Variations in Prices
When considering the relation between price and demanded amount according to the price, it is very important to understand that the increase or decreases in the price are simply movements along the demand curve.
We already know that economists divide all the variables that could affect the demand into two groups, price and everything else. In geometric terms, this division is reflected on the fact that the variations of price move you all along the demand curve, while the other variables are combined to determine exact where they sit on the curve and the shape they have.
For example, if people were not into buying lettuce, they would not buy five of them for a price of $2. And actually, they would not buy it at all, no matter what the price was.
Movement of The Demand Curve Given that the different factors of price determine where they sit on the demand curve and what shape they are in, if any of those factors changes, the demand curve moves.
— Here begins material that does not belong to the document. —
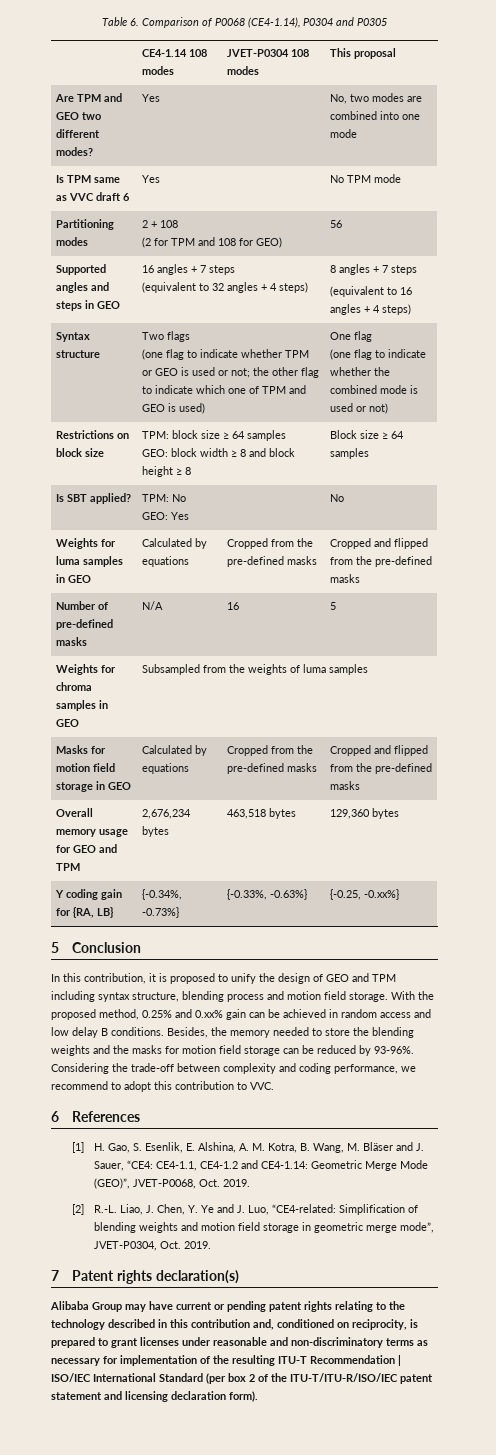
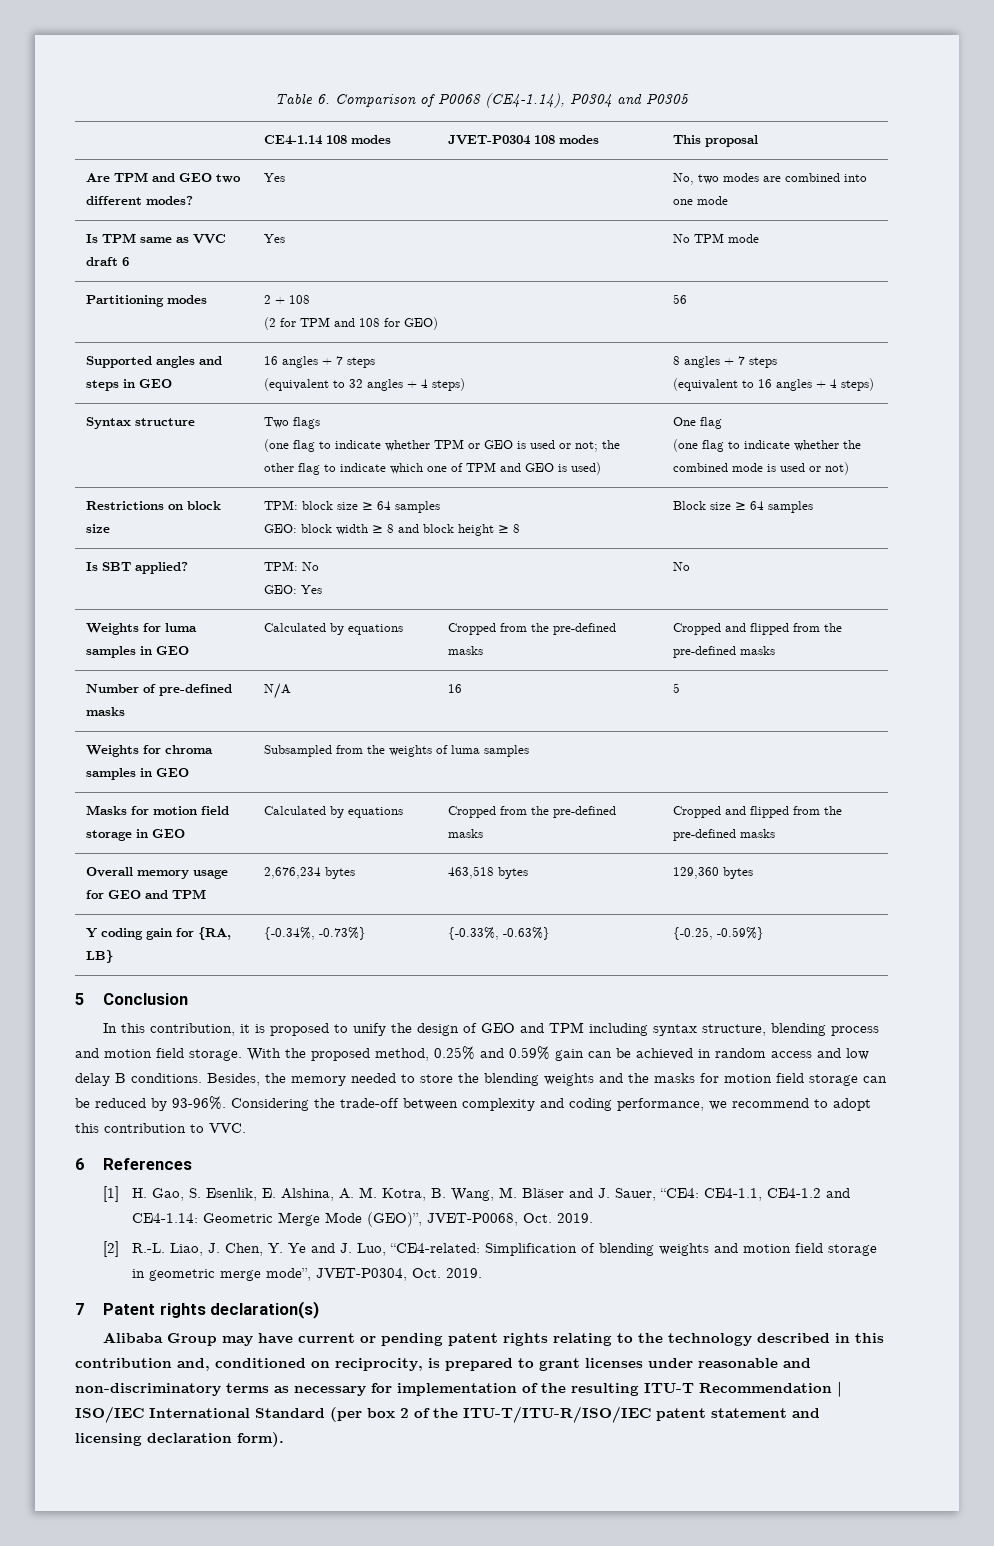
- Y coding gain for {RA, LB} | {-0.34%, -0.73%} | {-0.33%, -0.63%} | {-0.25, -0.xx%}
+ Y coding gain for {RA, LB} | {-0.34%, -0.73%} | {-0.33%, -0.63%} | {-0.25, -0.59%}
- With the proposed method, 0.25% and 0.xx% gain can be achieved in random access and low delay B conditions.
+ With the proposed method, 0.25% and 0.59% gain can be achieved in random access and low delay B conditions.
For example, lets suppose that a public study is made about a topic concerning health, and this health study says that carrots make people more attractive to the opposite sex. a study and conclusion like this would definitely increase the demand for carrots.
When a curve of demand moves, economists say that there has been a demand shift.
In this way of describing the movements it is implicit to know the fact that the demanded amounts increase or decrease while the prices remain constant. It is important to highlight on that point: you should be able to distinguish between the changes that occur in the demanded amounts by variation in the prices, and the changes that occur in the demanded amounts because something different from the prices changes.
Keep in mind that any different thing from the price that affects the demanded amount moves the demand curve.